- **PROBLEM DETAILS**
Copy the records word for word, omitting all pictures.

Stored items from a collection:
══════════
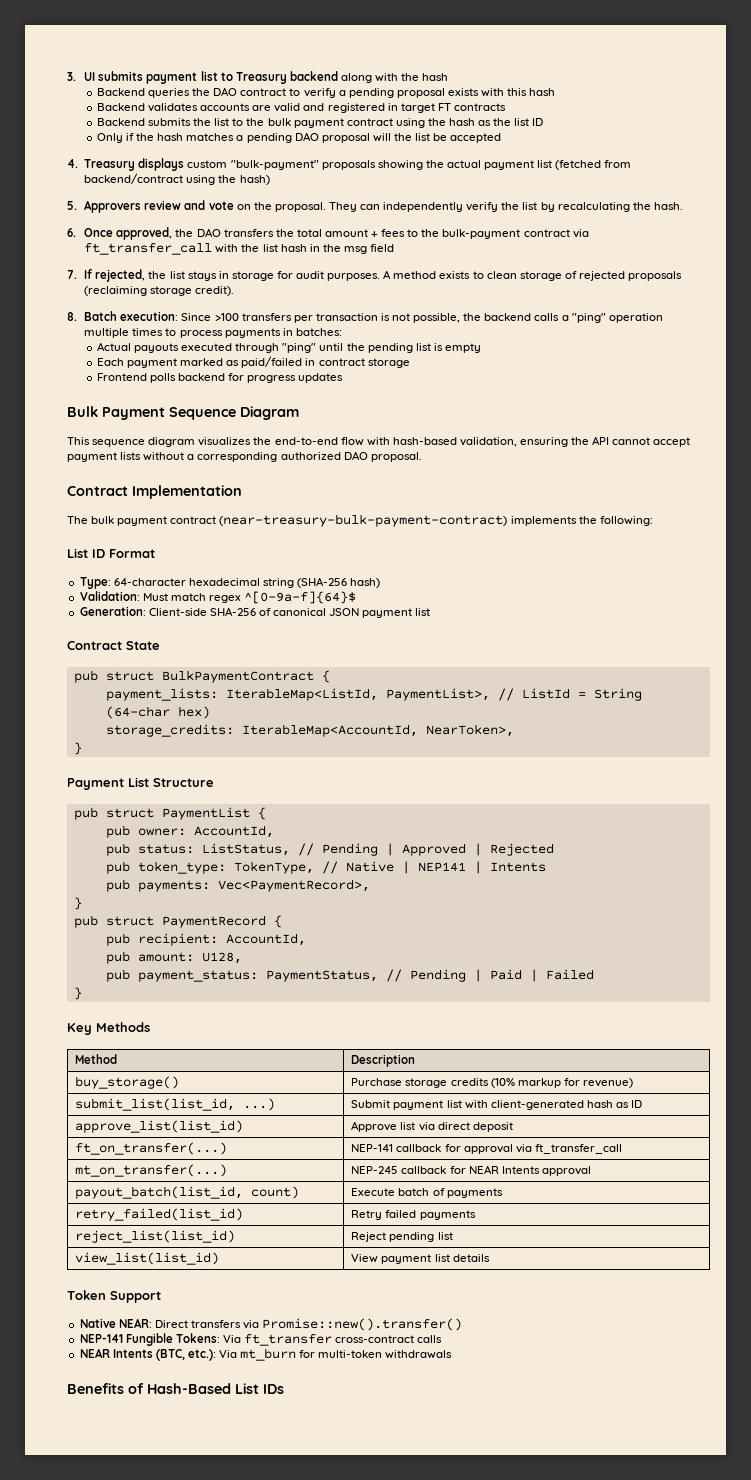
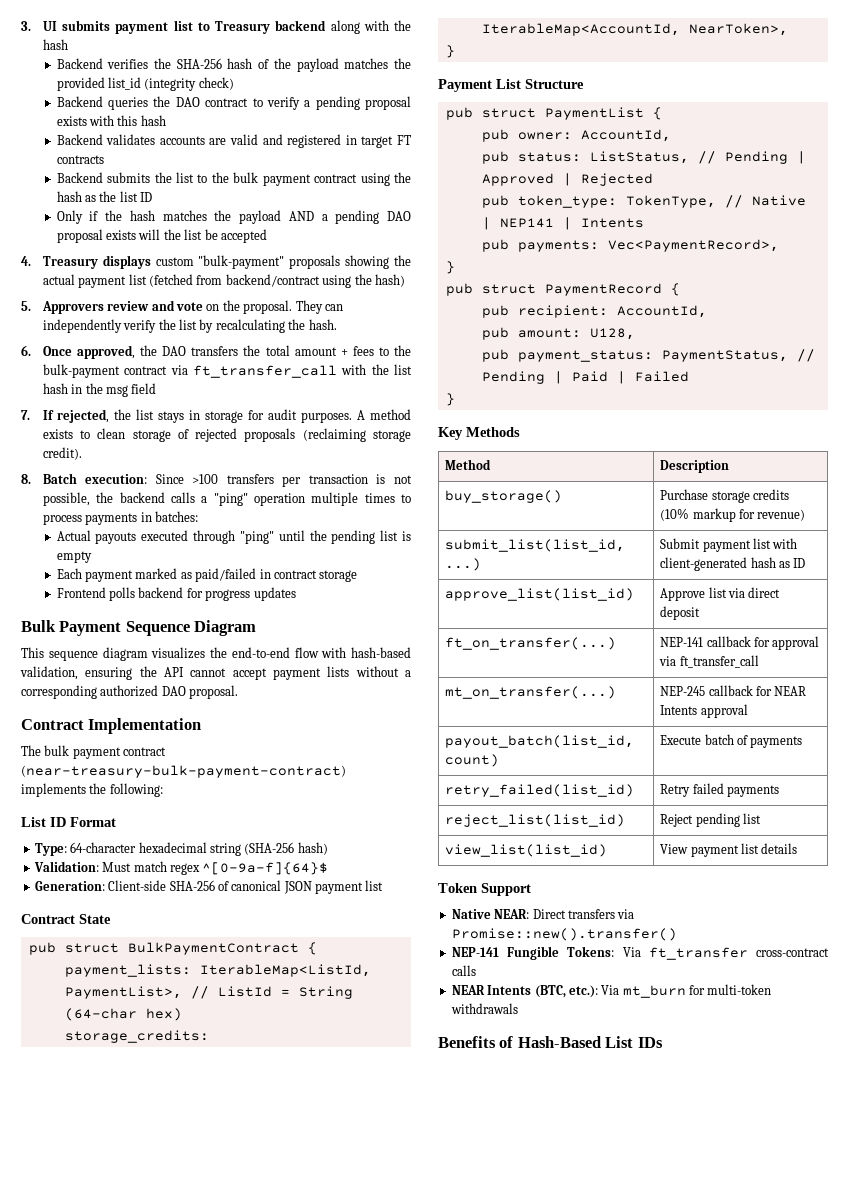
+ Backend verifies the SHA-256 hash of the payload matches the provided list_id (integrity check)
- Only if the hash matches a pending DAO proposal will the list be accepted
+ Only if the hash matches the payload AND a pending DAO proposal exists will the list be accepted

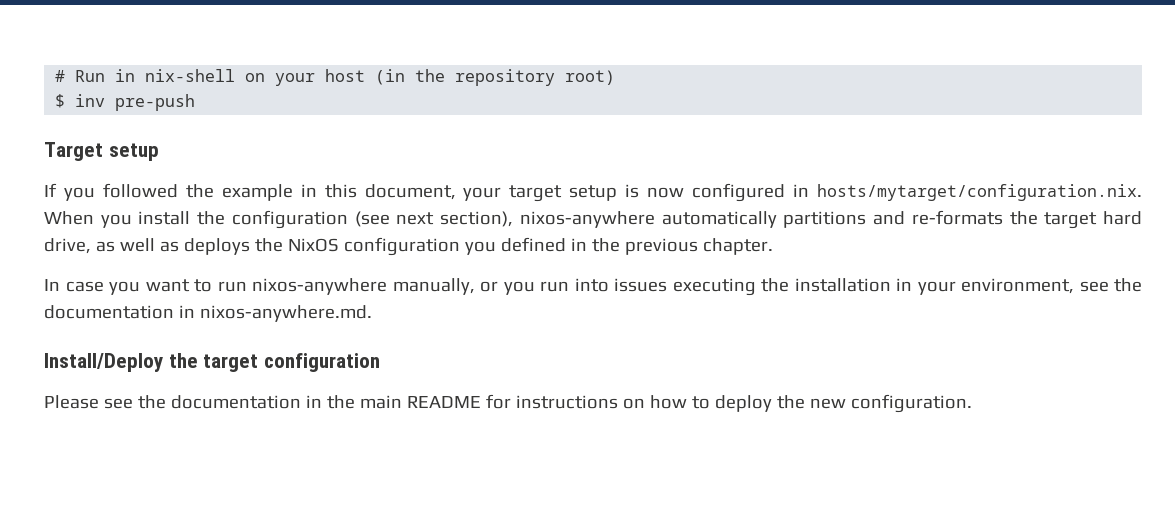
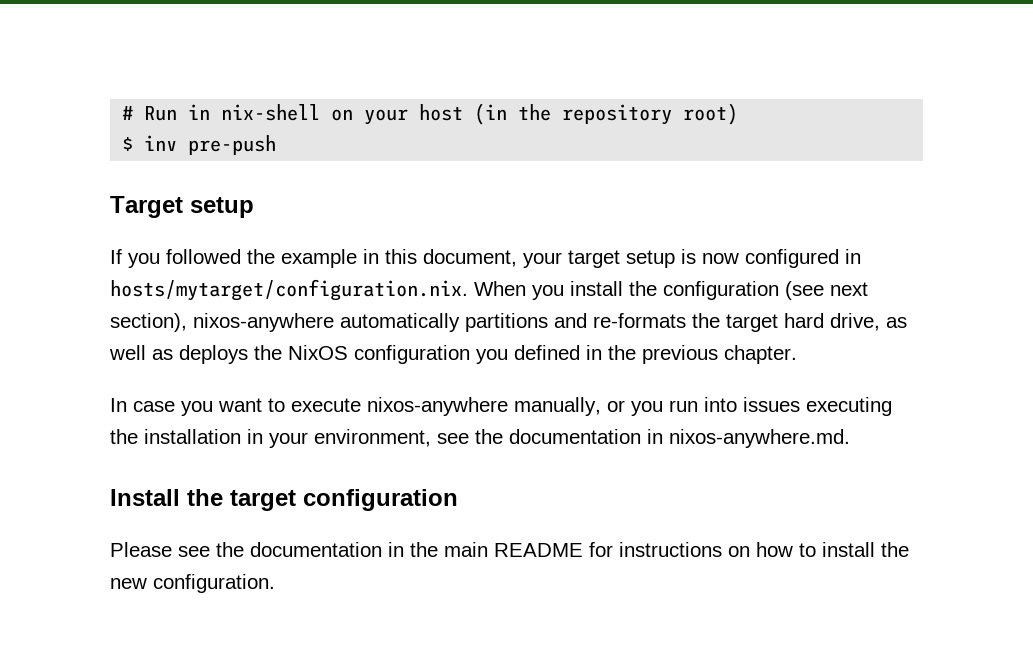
- In case you want to run nixos-anywhere manually, or you run into issues executing the installation in your environment, see the documentation in nixos-anywhere.md.
+ In case you want to execute nixos-anywhere manually, or you run into issues executing the installation in your environment, see the documentation in nixos-anywhere.md.
- Install/Deploy the target configuration
+ Install the target configuration
- Please see the documentation in the main README for instructions on how to deploy the new configuration.
+ Please see the documentation in the main README for instructions on how to install the new configuration.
══════════
- **RESPONSE AREA**
+ Backend verifies the SHA-256 hash of the payload matches the provided list_id (integrity check)
- Only if the hash matches a pending DAO proposal will the list be accepted
+ Only if the hash matches the payload AND a pending DAO proposal exists will the list be accepted

- In case you want to run nixos-anywhere manually, or you run into issues executing the installation in your environment, see the documentation in nixos-anywhere.md.
+ In case you want to execute nixos-anywhere manually, or you run into issues executing the installation in your environment, see the documentation in nixos-anywhere.md.
- Install/Deploy the target configuration
+ Install the target configuration
- Please see the documentation in the main README for instructions on how to deploy the new configuration.
+ Please see the documentation in the main README for instructions on how to install the new configuration.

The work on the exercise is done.